ASSIGNMENT ▸ Retype each line below precisely and omit all images.
* * * *
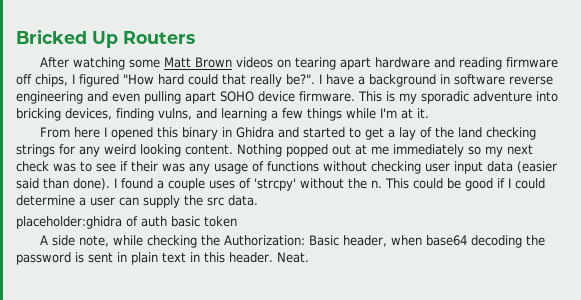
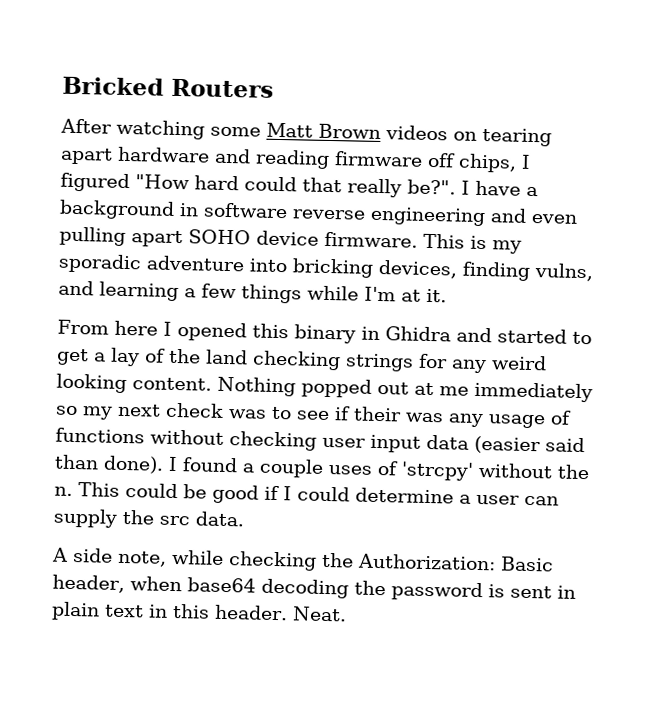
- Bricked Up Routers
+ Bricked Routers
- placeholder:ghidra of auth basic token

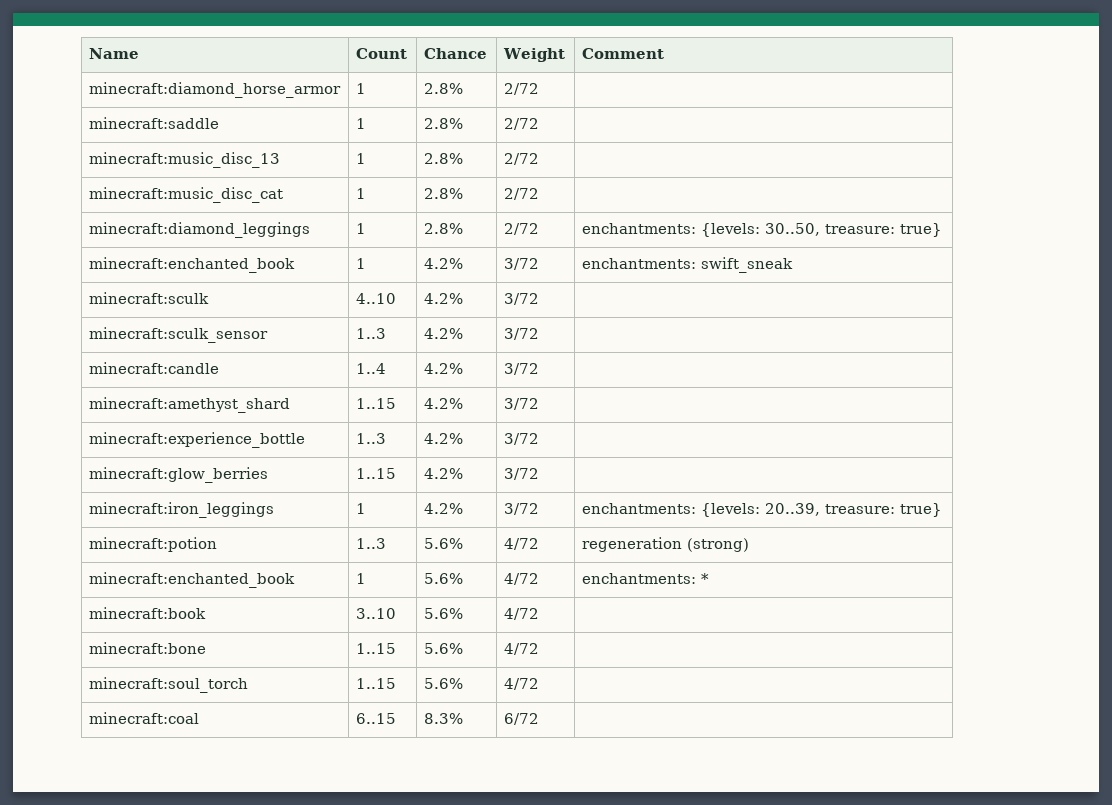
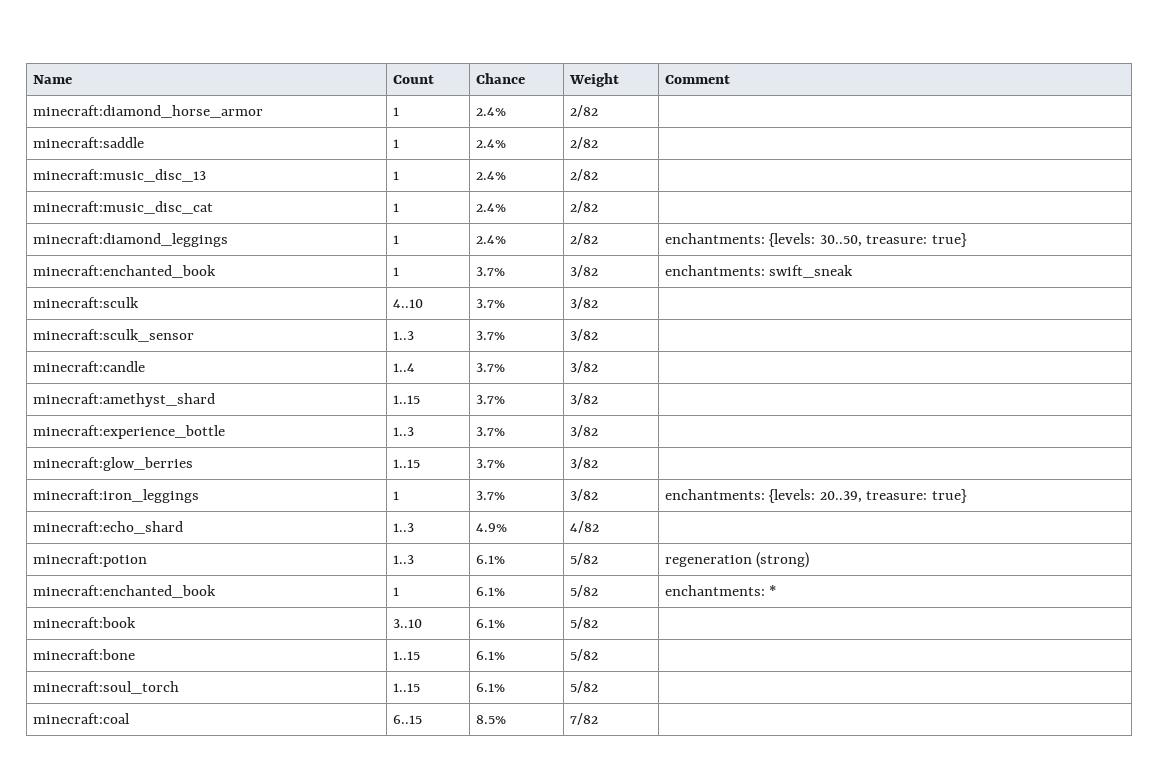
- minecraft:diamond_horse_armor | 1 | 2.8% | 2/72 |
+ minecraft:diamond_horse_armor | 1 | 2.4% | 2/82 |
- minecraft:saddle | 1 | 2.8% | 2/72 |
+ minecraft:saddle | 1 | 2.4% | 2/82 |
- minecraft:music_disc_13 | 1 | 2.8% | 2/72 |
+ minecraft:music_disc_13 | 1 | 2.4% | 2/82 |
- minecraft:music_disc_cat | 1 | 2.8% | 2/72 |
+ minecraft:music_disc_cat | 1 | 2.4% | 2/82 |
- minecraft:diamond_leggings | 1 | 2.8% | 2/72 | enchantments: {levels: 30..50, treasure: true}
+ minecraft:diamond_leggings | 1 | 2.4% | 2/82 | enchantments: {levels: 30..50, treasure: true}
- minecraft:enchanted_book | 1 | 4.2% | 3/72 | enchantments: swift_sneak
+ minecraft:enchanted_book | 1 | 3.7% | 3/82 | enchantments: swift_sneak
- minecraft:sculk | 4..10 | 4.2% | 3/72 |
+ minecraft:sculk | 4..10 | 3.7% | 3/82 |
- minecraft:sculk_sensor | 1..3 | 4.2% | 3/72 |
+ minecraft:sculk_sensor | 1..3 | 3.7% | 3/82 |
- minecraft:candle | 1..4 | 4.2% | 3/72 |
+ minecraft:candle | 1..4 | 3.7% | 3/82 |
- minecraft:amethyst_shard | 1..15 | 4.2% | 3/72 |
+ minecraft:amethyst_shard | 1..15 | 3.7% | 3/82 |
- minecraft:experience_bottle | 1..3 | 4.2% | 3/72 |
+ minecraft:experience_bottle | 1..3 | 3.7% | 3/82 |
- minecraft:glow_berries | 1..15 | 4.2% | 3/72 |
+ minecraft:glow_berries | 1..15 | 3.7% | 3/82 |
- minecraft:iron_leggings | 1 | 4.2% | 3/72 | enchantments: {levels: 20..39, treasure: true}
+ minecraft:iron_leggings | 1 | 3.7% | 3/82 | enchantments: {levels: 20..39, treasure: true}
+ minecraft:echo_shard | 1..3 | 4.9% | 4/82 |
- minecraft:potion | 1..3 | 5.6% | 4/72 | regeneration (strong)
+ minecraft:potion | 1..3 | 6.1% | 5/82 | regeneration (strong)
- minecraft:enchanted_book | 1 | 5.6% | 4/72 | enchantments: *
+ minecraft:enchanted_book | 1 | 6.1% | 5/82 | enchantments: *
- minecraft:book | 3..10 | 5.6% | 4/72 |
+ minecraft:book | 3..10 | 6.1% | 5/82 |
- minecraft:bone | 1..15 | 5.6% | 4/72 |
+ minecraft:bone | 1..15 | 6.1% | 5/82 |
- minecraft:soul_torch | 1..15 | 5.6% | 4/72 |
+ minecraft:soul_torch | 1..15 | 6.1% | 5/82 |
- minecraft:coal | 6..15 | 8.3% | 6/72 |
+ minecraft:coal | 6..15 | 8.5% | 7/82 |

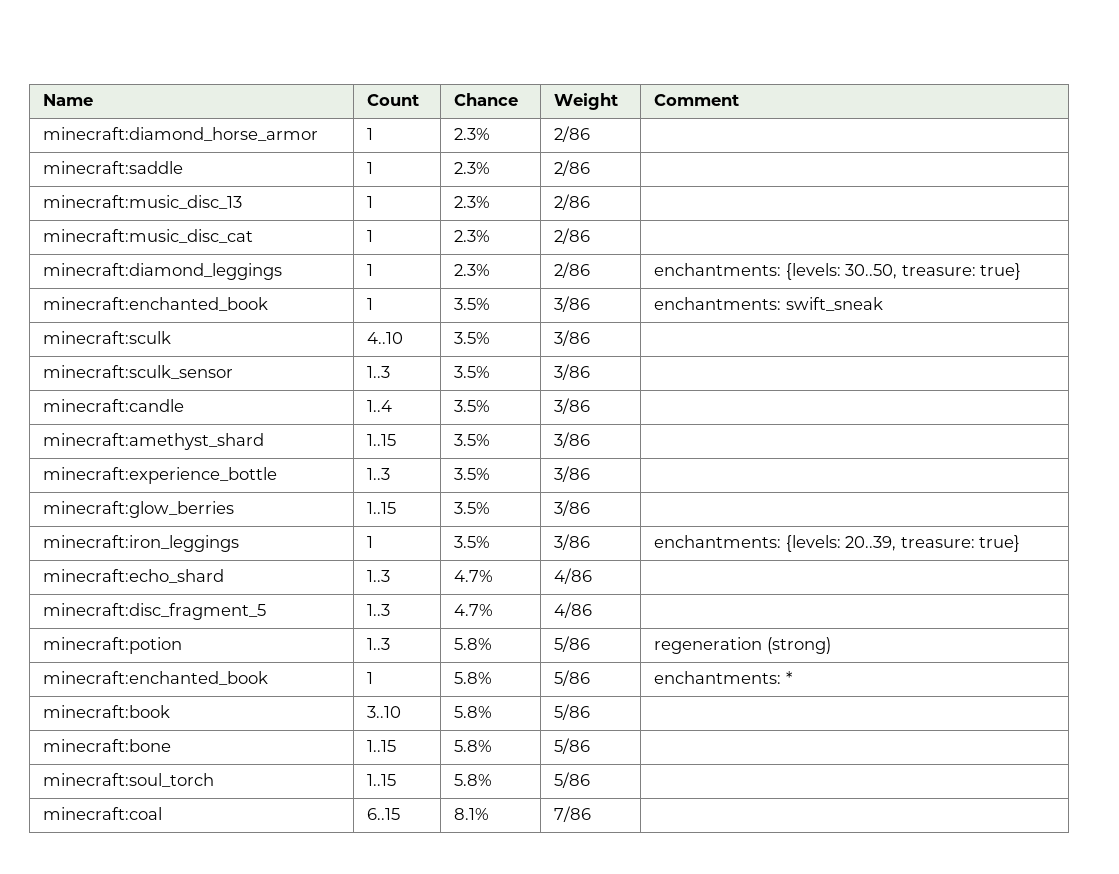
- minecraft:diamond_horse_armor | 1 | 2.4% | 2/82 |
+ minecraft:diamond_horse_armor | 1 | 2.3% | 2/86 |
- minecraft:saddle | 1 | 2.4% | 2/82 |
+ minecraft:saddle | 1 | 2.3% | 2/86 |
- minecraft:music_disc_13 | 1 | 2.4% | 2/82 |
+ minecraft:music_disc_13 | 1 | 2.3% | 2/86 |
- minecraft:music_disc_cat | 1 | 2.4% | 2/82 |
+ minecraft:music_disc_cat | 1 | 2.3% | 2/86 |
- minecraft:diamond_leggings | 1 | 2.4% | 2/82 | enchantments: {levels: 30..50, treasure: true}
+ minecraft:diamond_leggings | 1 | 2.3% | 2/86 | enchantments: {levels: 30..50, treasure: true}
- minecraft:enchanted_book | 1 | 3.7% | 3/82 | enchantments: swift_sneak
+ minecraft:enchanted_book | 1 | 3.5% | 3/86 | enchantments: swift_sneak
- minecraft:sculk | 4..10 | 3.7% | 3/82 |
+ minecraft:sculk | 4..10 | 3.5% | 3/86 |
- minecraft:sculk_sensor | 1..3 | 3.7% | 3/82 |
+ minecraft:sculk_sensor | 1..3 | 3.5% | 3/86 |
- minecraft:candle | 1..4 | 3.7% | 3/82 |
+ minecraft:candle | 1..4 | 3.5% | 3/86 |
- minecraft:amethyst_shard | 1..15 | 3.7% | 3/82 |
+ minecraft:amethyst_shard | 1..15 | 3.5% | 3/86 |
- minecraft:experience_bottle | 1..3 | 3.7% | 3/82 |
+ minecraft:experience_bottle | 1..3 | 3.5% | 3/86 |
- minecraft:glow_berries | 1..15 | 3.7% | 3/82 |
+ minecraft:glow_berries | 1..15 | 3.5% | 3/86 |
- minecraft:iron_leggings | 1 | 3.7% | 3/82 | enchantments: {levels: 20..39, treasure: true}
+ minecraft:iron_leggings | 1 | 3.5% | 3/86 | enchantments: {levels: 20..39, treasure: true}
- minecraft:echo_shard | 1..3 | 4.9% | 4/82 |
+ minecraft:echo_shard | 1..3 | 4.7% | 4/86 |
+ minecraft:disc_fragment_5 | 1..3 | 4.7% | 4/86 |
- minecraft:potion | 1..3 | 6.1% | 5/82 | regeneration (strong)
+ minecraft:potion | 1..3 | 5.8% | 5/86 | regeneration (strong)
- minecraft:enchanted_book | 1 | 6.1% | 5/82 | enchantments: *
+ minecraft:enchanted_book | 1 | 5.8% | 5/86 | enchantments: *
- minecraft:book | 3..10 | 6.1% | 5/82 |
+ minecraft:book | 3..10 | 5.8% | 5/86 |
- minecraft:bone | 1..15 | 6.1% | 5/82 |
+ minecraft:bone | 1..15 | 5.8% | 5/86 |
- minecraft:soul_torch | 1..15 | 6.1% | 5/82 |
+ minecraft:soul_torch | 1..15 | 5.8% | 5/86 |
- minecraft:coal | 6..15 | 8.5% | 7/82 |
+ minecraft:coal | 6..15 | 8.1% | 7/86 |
* * * *
SOLUTION TO THE PROBLEM ▸
- Bricked Up Routers
+ Bricked Routers
- placeholder:ghidra of auth basic token

- minecraft:diamond_horse_armor | 1 | 2.8% | 2/72 |
+ minecraft:diamond_horse_armor | 1 | 2.4% | 2/82 |
- minecraft:saddle | 1 | 2.8% | 2/72 |
+ minecraft:saddle | 1 | 2.4% | 2/82 |
- minecraft:music_disc_13 | 1 | 2.8% | 2/72 |
+ minecraft:music_disc_13 | 1 | 2.4% | 2/82 |
- minecraft:music_disc_cat | 1 | 2.8% | 2/72 |
+ minecraft:music_disc_cat | 1 | 2.4% | 2/82 |
- minecraft:diamond_leggings | 1 | 2.8% | 2/72 | enchantments: {levels: 30..50, treasure: true}
+ minecraft:diamond_leggings | 1 | 2.4% | 2/82 | enchantments: {levels: 30..50, treasure: true}
- minecraft:enchanted_book | 1 | 4.2% | 3/72 | enchantments: swift_sneak
+ minecraft:enchanted_book | 1 | 3.7% | 3/82 | enchantments: swift_sneak
- minecraft:sculk | 4..10 | 4.2% | 3/72 |
+ minecraft:sculk | 4..10 | 3.7% | 3/82 |
- minecraft:sculk_sensor | 1..3 | 4.2% | 3/72 |
+ minecraft:sculk_sensor | 1..3 | 3.7% | 3/82 |
- minecraft:candle | 1..4 | 4.2% | 3/72 |
+ minecraft:candle | 1..4 | 3.7% | 3/82 |
- minecraft:amethyst_shard | 1..15 | 4.2% | 3/72 |
+ minecraft:amethyst_shard | 1..15 | 3.7% | 3/82 |
- minecraft:experience_bottle | 1..3 | 4.2% | 3/72 |
+ minecraft:experience_bottle | 1..3 | 3.7% | 3/82 |
- minecraft:glow_berries | 1..15 | 4.2% | 3/72 |
+ minecraft:glow_berries | 1..15 | 3.7% | 3/82 |
- minecraft:iron_leggings | 1 | 4.2% | 3/72 | enchantments: {levels: 20..39, treasure: true}
+ minecraft:iron_leggings | 1 | 3.7% | 3/82 | enchantments: {levels: 20..39, treasure: true}
+ minecraft:echo_shard | 1..3 | 4.9% | 4/82 |
- minecraft:potion | 1..3 | 5.6% | 4/72 | regeneration (strong)
+ minecraft:potion | 1..3 | 6.1% | 5/82 | regeneration (strong)
- minecraft:enchanted_book | 1 | 5.6% | 4/72 | enchantments: *
+ minecraft:enchanted_book | 1 | 6.1% | 5/82 | enchantments: *
- minecraft:book | 3..10 | 5.6% | 4/72 |
+ minecraft:book | 3..10 | 6.1% | 5/82 |
- minecraft:bone | 1..15 | 5.6% | 4/72 |
+ minecraft:bone | 1..15 | 6.1% | 5/82 |
- minecraft:soul_torch | 1..15 | 5.6% | 4/72 |
+ minecraft:soul_torch | 1..15 | 6.1% | 5/82 |
- minecraft:coal | 6..15 | 8.3% | 6/72 |
+ minecraft:coal | 6..15 | 8.5% | 7/82 |

- minecraft:diamond_horse_armor | 1 | 2.4% | 2/82 |
+ minecraft:diamond_horse_armor | 1 | 2.3% | 2/86 |
- minecraft:saddle | 1 | 2.4% | 2/82 |
+ minecraft:saddle | 1 | 2.3% | 2/86 |
- minecraft:music_disc_13 | 1 | 2.4% | 2/82 |
+ minecraft:music_disc_13 | 1 | 2.3% | 2/86 |
- minecraft:music_disc_cat | 1 | 2.4% | 2/82 |
+ minecraft:music_disc_cat | 1 | 2.3% | 2/86 |
- minecraft:diamond_leggings | 1 | 2.4% | 2/82 | enchantments: {levels: 30..50, treasure: true}
+ minecraft:diamond_leggings | 1 | 2.3% | 2/86 | enchantments: {levels: 30..50, treasure: true}
- minecraft:enchanted_book | 1 | 3.7% | 3/82 | enchantments: swift_sneak
+ minecraft:enchanted_book | 1 | 3.5% | 3/86 | enchantments: swift_sneak
- minecraft:sculk | 4..10 | 3.7% | 3/82 |
+ minecraft:sculk | 4..10 | 3.5% | 3/86 |
- minecraft:sculk_sensor | 1..3 | 3.7% | 3/82 |
+ minecraft:sculk_sensor | 1..3 | 3.5% | 3/86 |
- minecraft:candle | 1..4 | 3.7% | 3/82 |
+ minecraft:candle | 1..4 | 3.5% | 3/86 |
- minecraft:amethyst_shard | 1..15 | 3.7% | 3/82 |
+ minecraft:amethyst_shard | 1..15 | 3.5% | 3/86 |
- minecraft:experience_bottle | 1..3 | 3.7% | 3/82 |
+ minecraft:experience_bottle | 1..3 | 3.5% | 3/86 |
- minecraft:glow_berries | 1..15 | 3.7% | 3/82 |
+ minecraft:glow_berries | 1..15 | 3.5% | 3/86 |
- minecraft:iron_leggings | 1 | 3.7% | 3/82 | enchantments: {levels: 20..39, treasure: true}
+ minecraft:iron_leggings | 1 | 3.5% | 3/86 | enchantments: {levels: 20..39, treasure: true}
- minecraft:echo_shard | 1..3 | 4.9% | 4/82 |
+ minecraft:echo_shard | 1..3 | 4.7% | 4/86 |
+ minecraft:disc_fragment_5 | 1..3 | 4.7% | 4/86 |
- minecraft:potion | 1..3 | 6.1% | 5/82 | regeneration (strong)
+ minecraft:potion | 1..3 | 5.8% | 5/86 | regeneration (strong)
- minecraft:enchanted_book | 1 | 6.1% | 5/82 | enchantments: *
+ minecraft:enchanted_book | 1 | 5.8% | 5/86 | enchantments: *
- minecraft:book | 3..10 | 6.1% | 5/82 |
+ minecraft:book | 3..10 | 5.8% | 5/86 |
- minecraft:bone | 1..15 | 6.1% | 5/82 |
+ minecraft:bone | 1..15 | 5.8% | 5/86 |
- minecraft:soul_torch | 1..15 | 6.1% | 5/82 |
+ minecraft:soul_torch | 1..15 | 5.8% | 5/86 |
- minecraft:coal | 6..15 | 8.5% | 7/82 |
+ minecraft:coal | 6..15 | 8.1% | 7/86 |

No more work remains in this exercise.